Vernichtendes Urteil nach der vatikanischen Untersuchung

"Objektiv unmoralisches Verhalten" und "gewissenloses Leben ohne echte religiöse Gesinnung": Das abschließende Urteil der von Benedikt XVI. veranlassten Untersuchung über Maciel im Mai 2010 war vernichtend, auch wenn Verfehlungen nur angedeutet wurden. Doch die waren zu diesem Zeitpunkt ohnehin schon bekannt: Der mexikanische Geistliche hatte jahrelang Seminaristen seines Ordens sexuell missbraucht und mit zwei Frauen drei Kinder gezeugt. Jahrzehntelang war er morphinabhängig. Vorwürfe wegen sexuellen Missbrauchs gegen Maciel gab es schon seit längerem. Doch gegen den Freund von Johannes Paul II. , der über einen guten Draht zu Kardinalstaatssekretär Angelo Sodano verfügte, vermochte der damalige Präfekt der vatikanischen Glaubenskongregation, Kardinal Joseph Ratzinger, offenbar nichts zu unternehmen.
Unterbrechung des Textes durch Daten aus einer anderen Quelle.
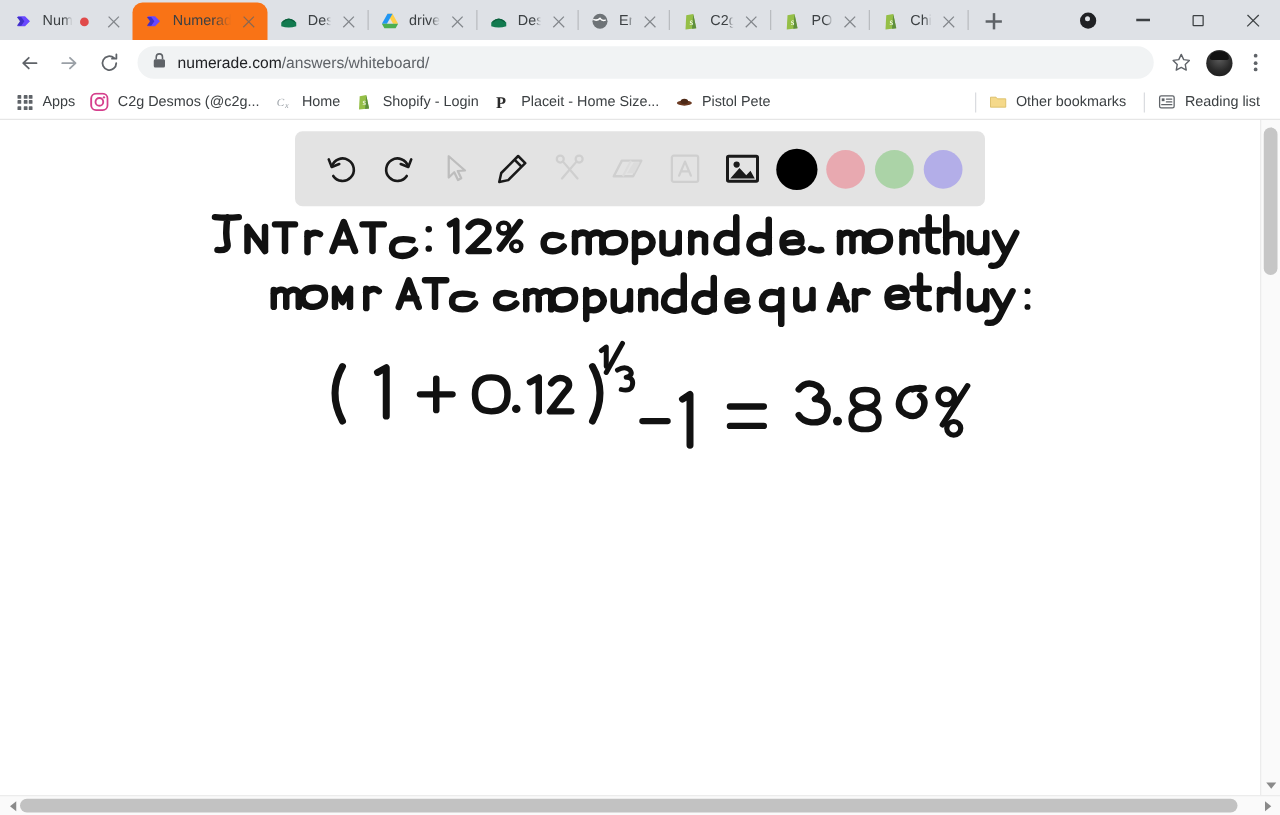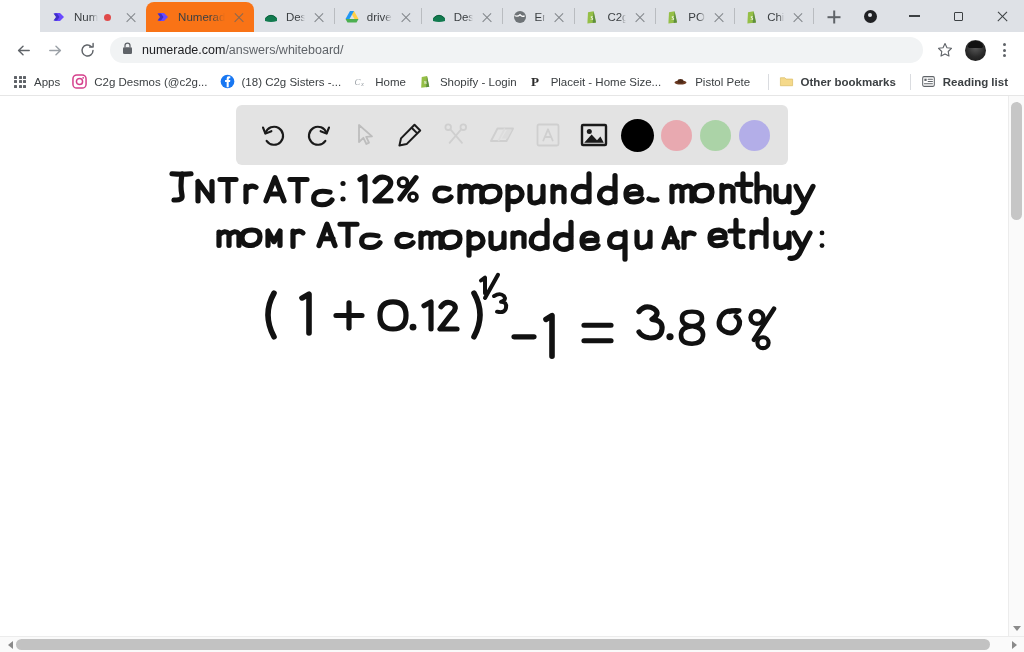"Num" .tabstrip { margin-left: 40px -> none }
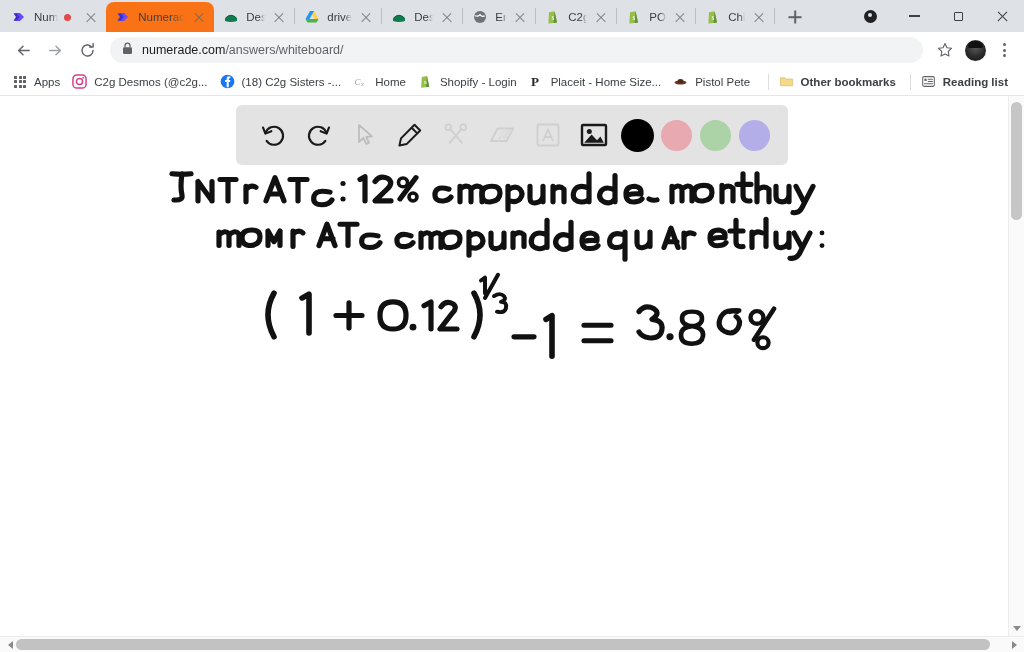"(18) C2g Sisters -..." div.bm { html: <div> <span> <svg> <circle></circle> <path></path> </svg> </span> <span>(18) C2g Sisters -...</span> </div> -> none }
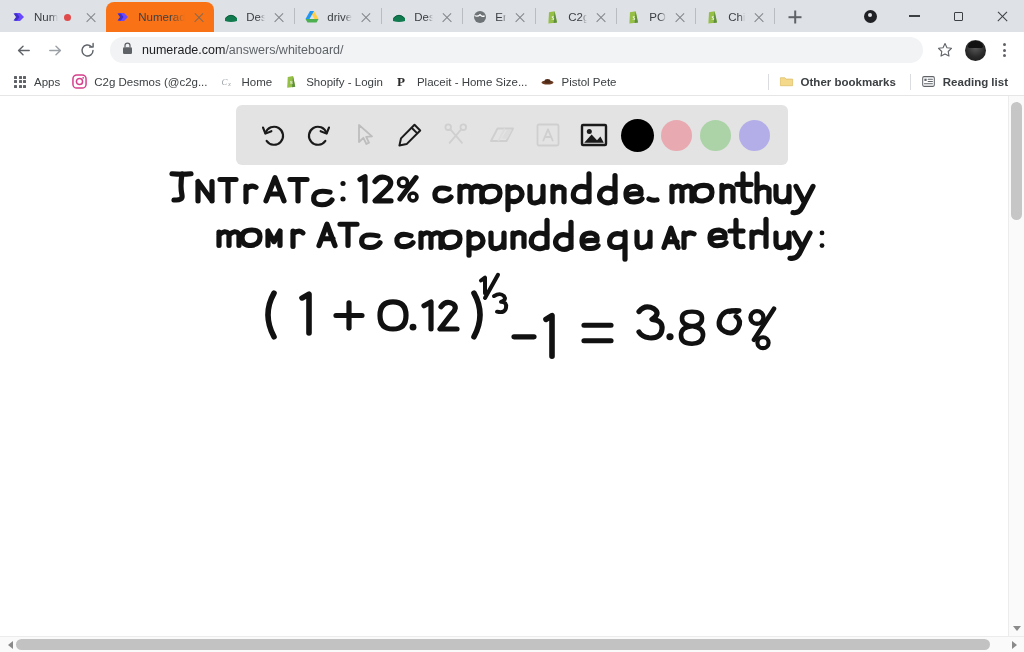"Other bookmarks" .bm-right { font-weight: bold -> none }
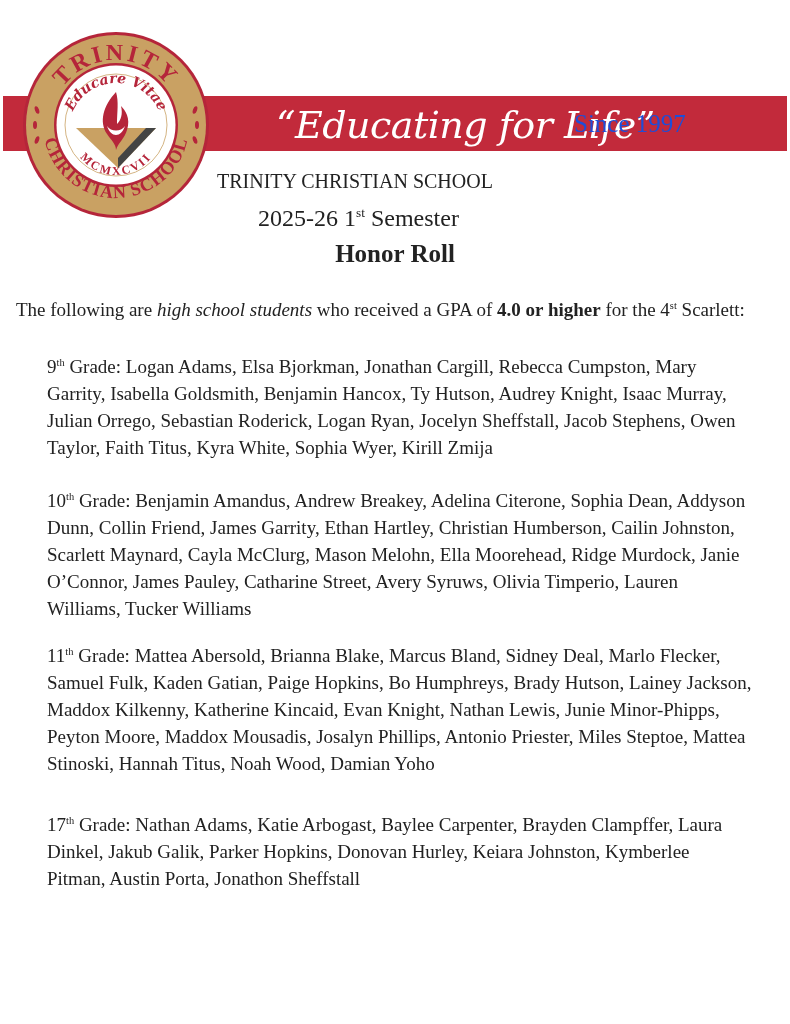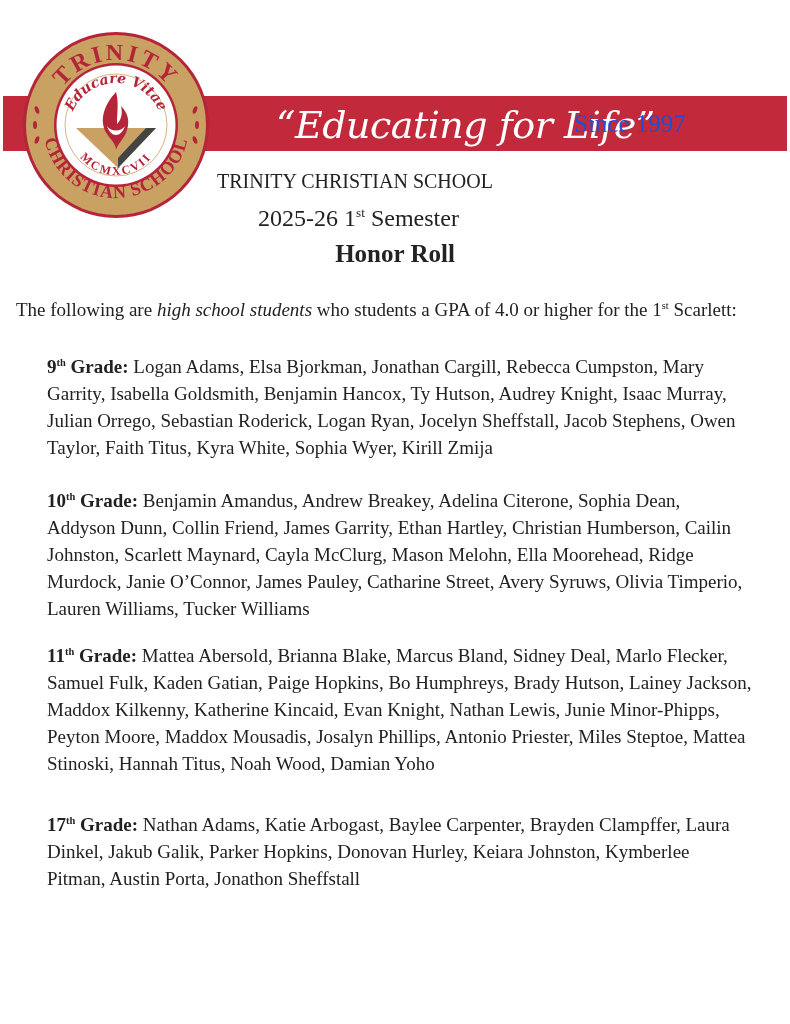"who students a GPA of" span { text: students -> received }
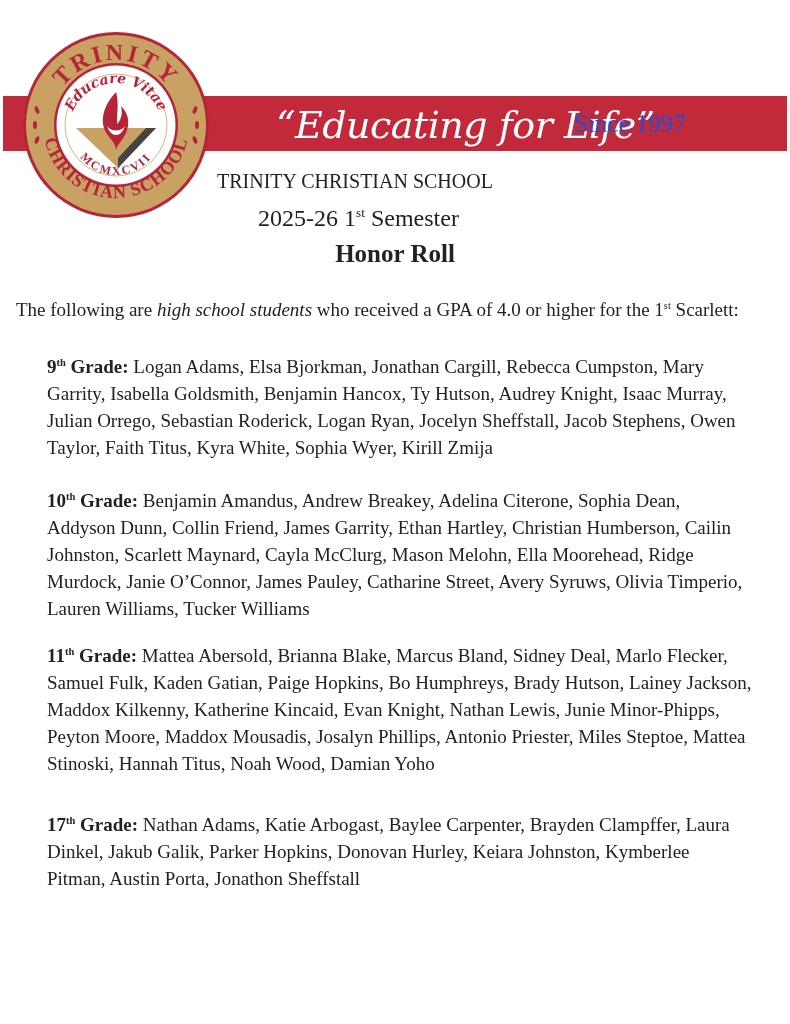"4.0 or higher" .intro b { font-weight: normal -> bold }
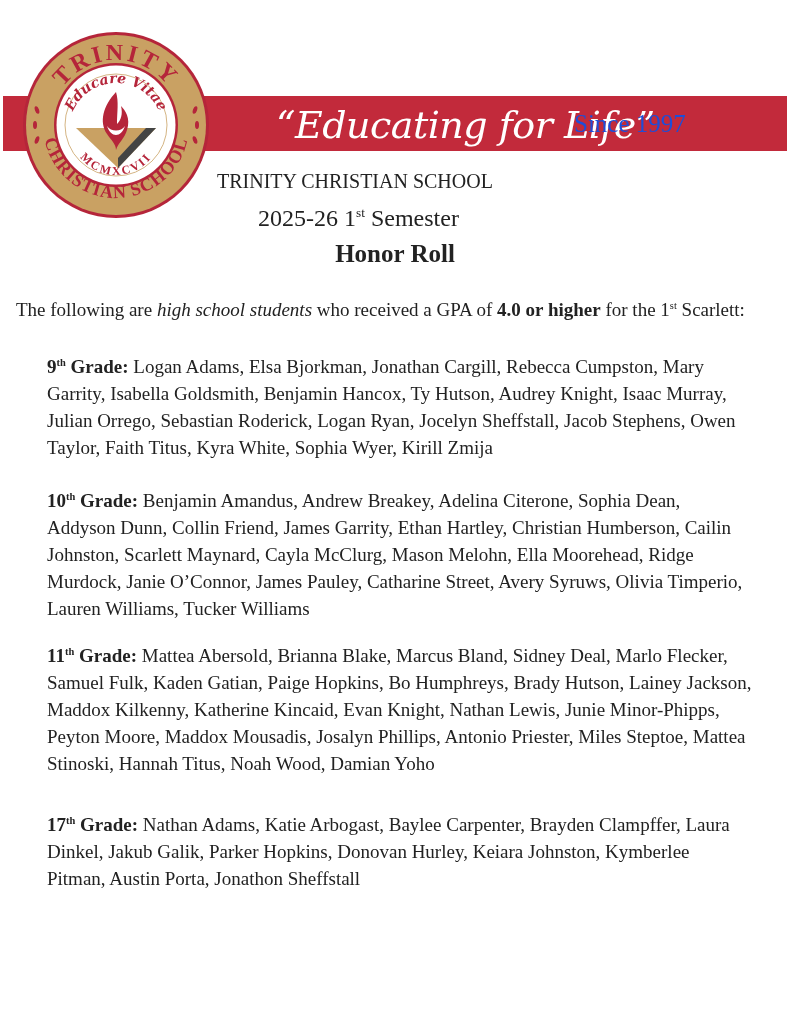"for the 1" span { text: 1 -> 4 }
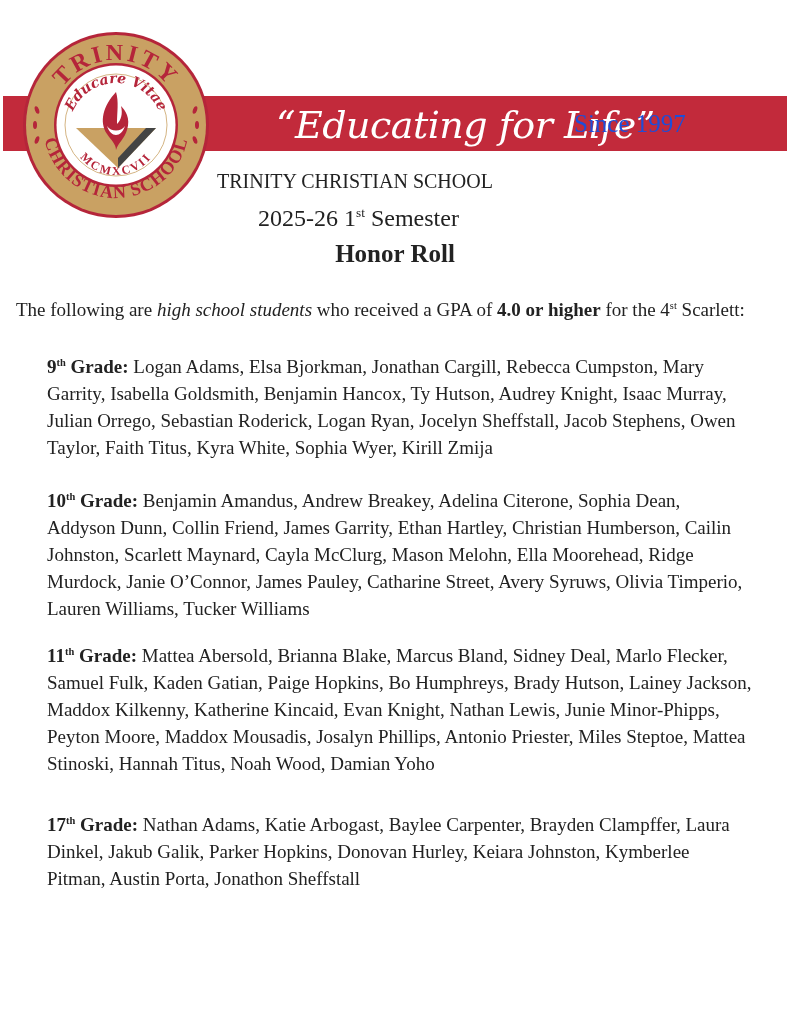"9th Grade:" .grade .g-label { font-weight: bold -> normal }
Kardinal Guiseppe Bertello.
Bild: ©KNA

Kardinal Guiseppe Bertello.

Die Legionäre Christi verstehen sich als "Miliz" Christi. Ihr Kennzeichen ist eine straffe Disziplin bis hin zum Erscheinungsbild. In der Öffentlichkeit fallen sie vor allem durch ihre stets korrekt gescheitelten und gegelten Haarschnitte auf. Kein Geringerer als der Präfekt der vatikanischen Ordenskongregation, Kardinal Joao Braz de Aviz, bescheinigte den Legionären "Autoritatismus" und "Mangel an persönlicher Freiheit". Der Vatikan mahnte eine Neustrukturierung des bislang ganz auf die Person des Gründers zugeschnittenen Ordens an. Die Legionäre unterhalten vor allem Schulen, Universitäten und engagieren sich in der Medienarbeit. Besonders stark sind sie in Mexiko.

In dem Ruf, Avantgarde einer "armen Kirche für die Armen" zu sein, stehen die Legionäre nicht. "Millonarios de Cristo", "Millionäre Christi", nennt sie der Volksmund in lateinamerikanischen Ländern. Ihr Ordensgründer suchte die Nähe der politischen und wirtschaftlichen Eliten und pflegte einen lockeren Umgang mit Geld.

Im Jahr 2010 Entschuldigung bei den Opfern

Der Prozess der Abnabelung war schmerzhaft und ging nicht ohne Verluste vonstatten: Im Februar 2010 distanzierten sich die Legionäre förmlich von Maciel und entschuldigten sich bei seinen Opfern. Im gleichen Jahr wurde der Kult um seine Person erheblich beschnitten: Geburtstag, Taufe, Namenstag und Priesterweihe dürfen seither nicht mehr als Festtage begangen werden. Außerdem mussten alle offiziellen Porträts Maciels in den Niederlassungen entfernt und der Verkauf seiner Schriften eingestellt werden.

Die Anziehungskraft der Legionäre hat zuletzt erheblich gelitten. Seit dem Tod Maciels im Jahr 2008 ging die Zahl der Eintritte von jährlich 200 auf 100 zurück. Insgesamt zählt der Orden, der derzeit übergangsweise von dem Deutschen Sylvester Heereman geleitet wird, nach eigenen Angaben rund 950 Priester und etwa 2.000 Nichtgeistliche in 22 Ländern.

So scharf der Vatikan mit Maciel selbst und seinem Umfeld ins Gericht ging, so bemüht war er, die lauteren Absichten und ehrlichen Überzeugungen einer großen Mehrheit im Orden zu würdigen. Viele seien "von einer falschen Gewalt letztlich doch zum Richtigen gerufen worden", sagte Benedikt XVI. hierzu später im Interview mit Peter Seewald. Das "sei das Merkwürdige, der Widerspruch, dass sozusagen ein falscher Prophet doch eine positive Wirkung haben kann".